(Stored data)
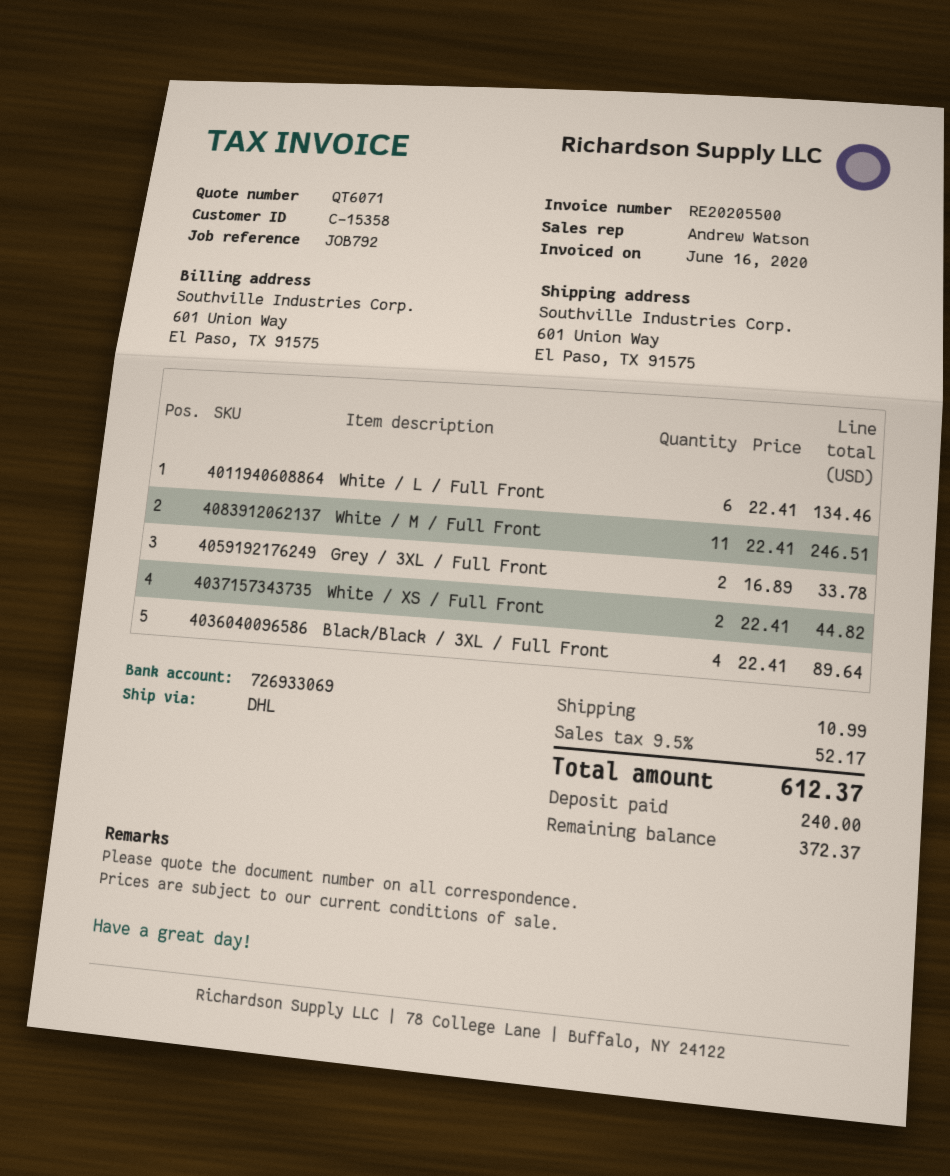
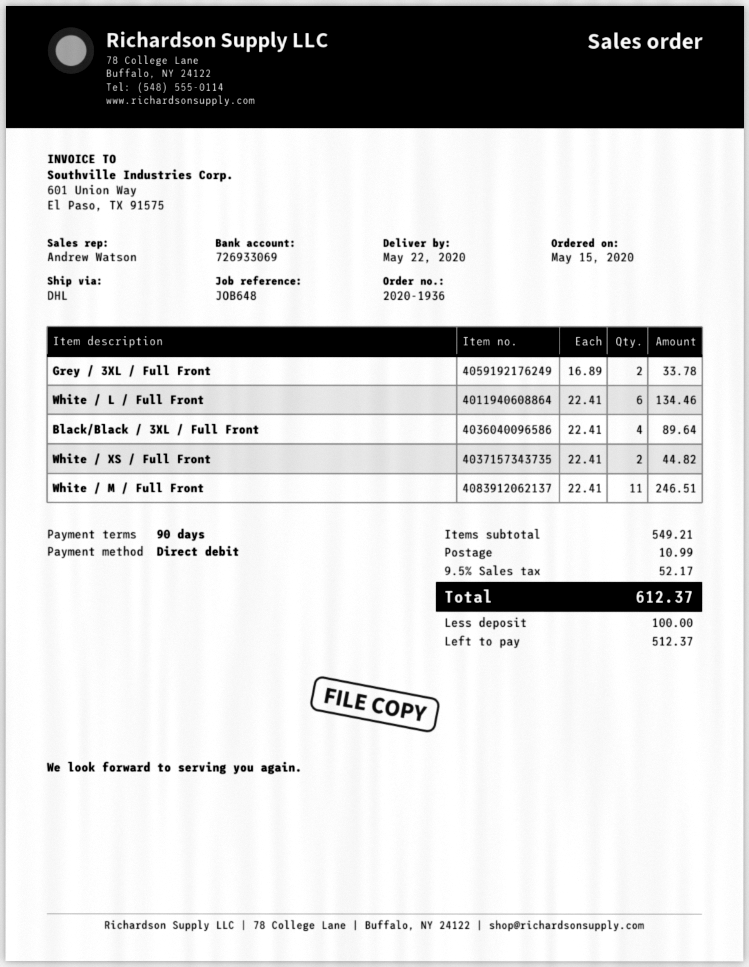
reference: JOB792 -> JOB648
deposit: 240.00 -> 100.00
balance: 372.37 -> 512.37

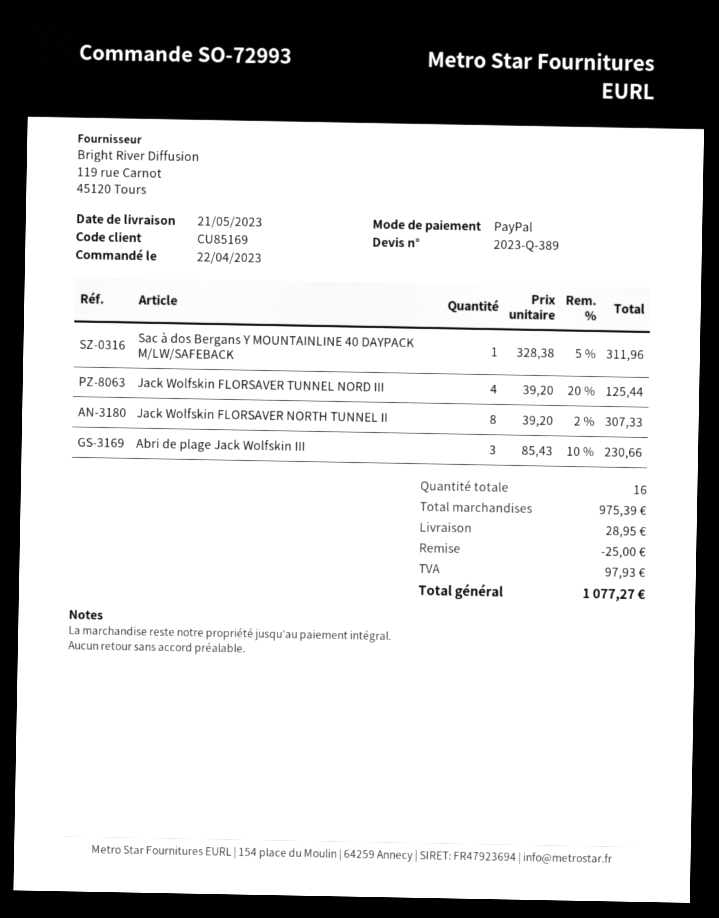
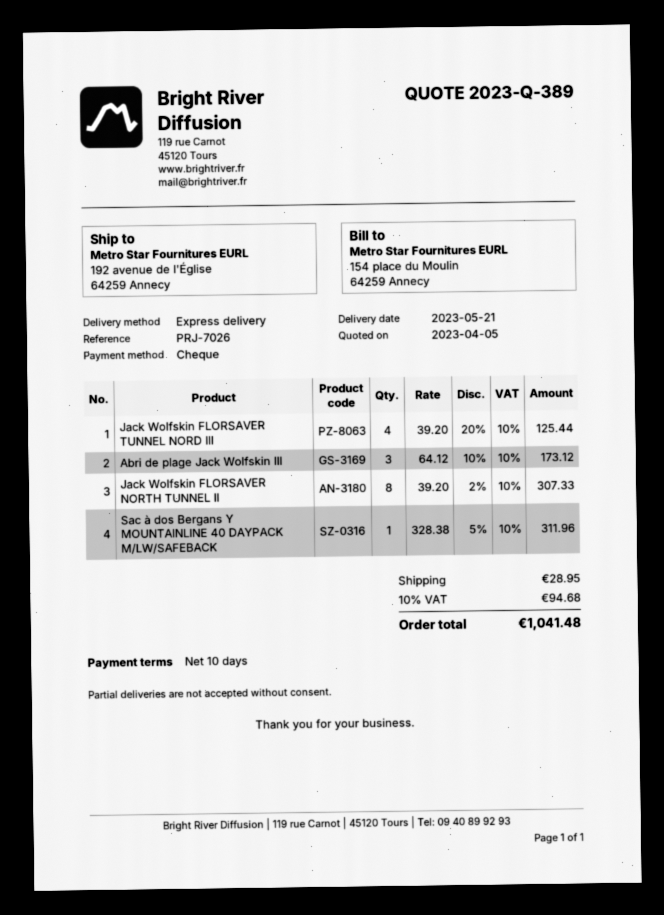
payment method: PayPal -> cheque
Abri de plage Jack Wolfskin III: 3 x 85.43 - 10% = 230.66 -> 3 x 64.12 - 10% = 173.12
discount: 25.00 -> none
tax: 97.93 -> 94.68
total: 1077.27 -> 1041.48

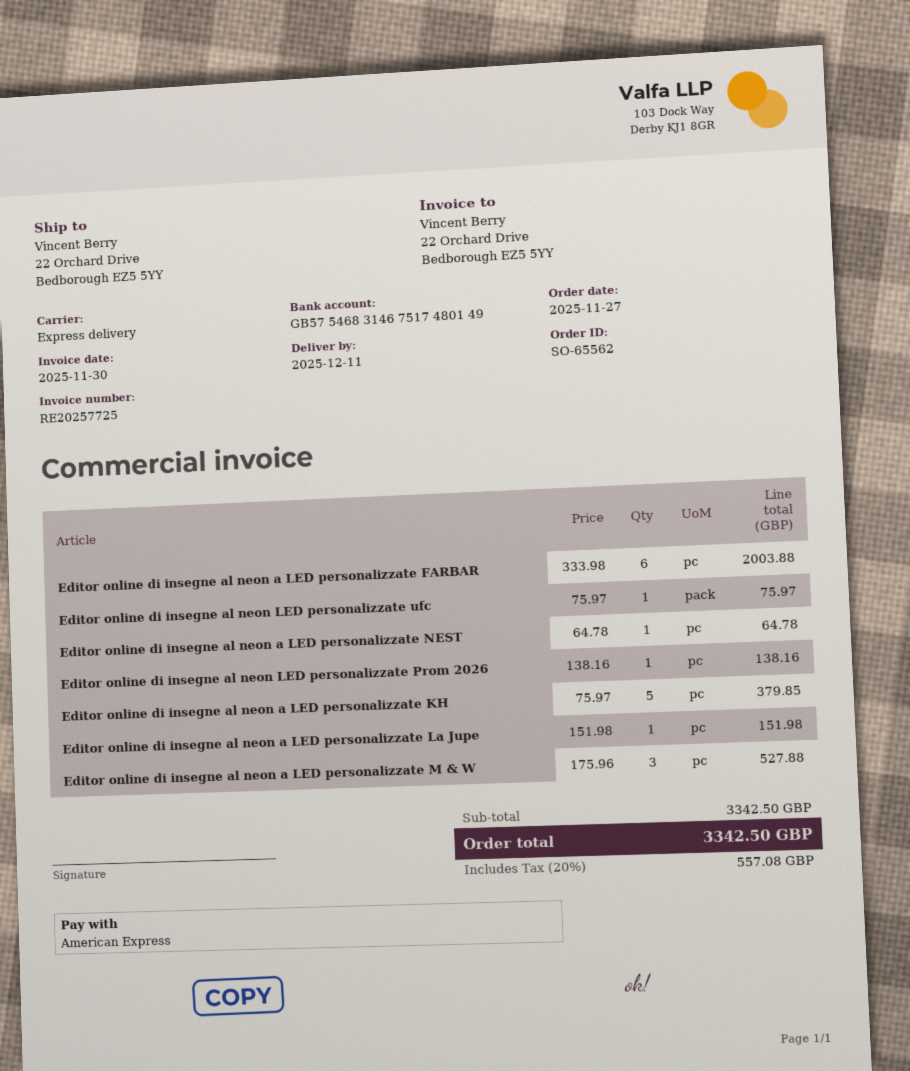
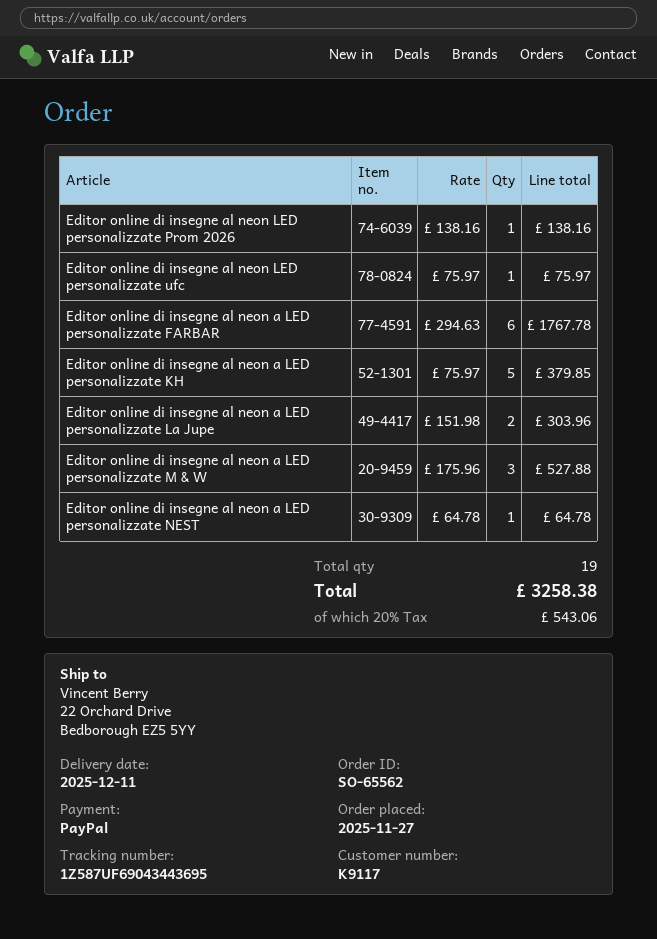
payment method: American Express -> PayPal
Editor online di insegne al neon a LED personalizzate FARBAR: 6 x 333.98 = 2003.88 -> 6 x 294.63 = 1767.78
Editor online di insegne al neon a LED personalizzate La Jupe: 1 x 151.98 = 151.98 -> 2 x 151.98 = 303.96
tax: 20% = 557.08 -> 20% = 543.06
total: 3342.50 -> 3258.38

* [What you should do] Where does the string "online" appear in the records above? Show every line that holds it.

* [Output below]
Editor online di insegne al neon a LED personalizzate FARBAR: 6 x 333.98 = 2003.88 -> 6 x 294.63 = 1767.78
Editor online di insegne al neon a LED personalizzate La Jupe: 1 x 151.98 = 151.98 -> 2 x 151.98 = 303.96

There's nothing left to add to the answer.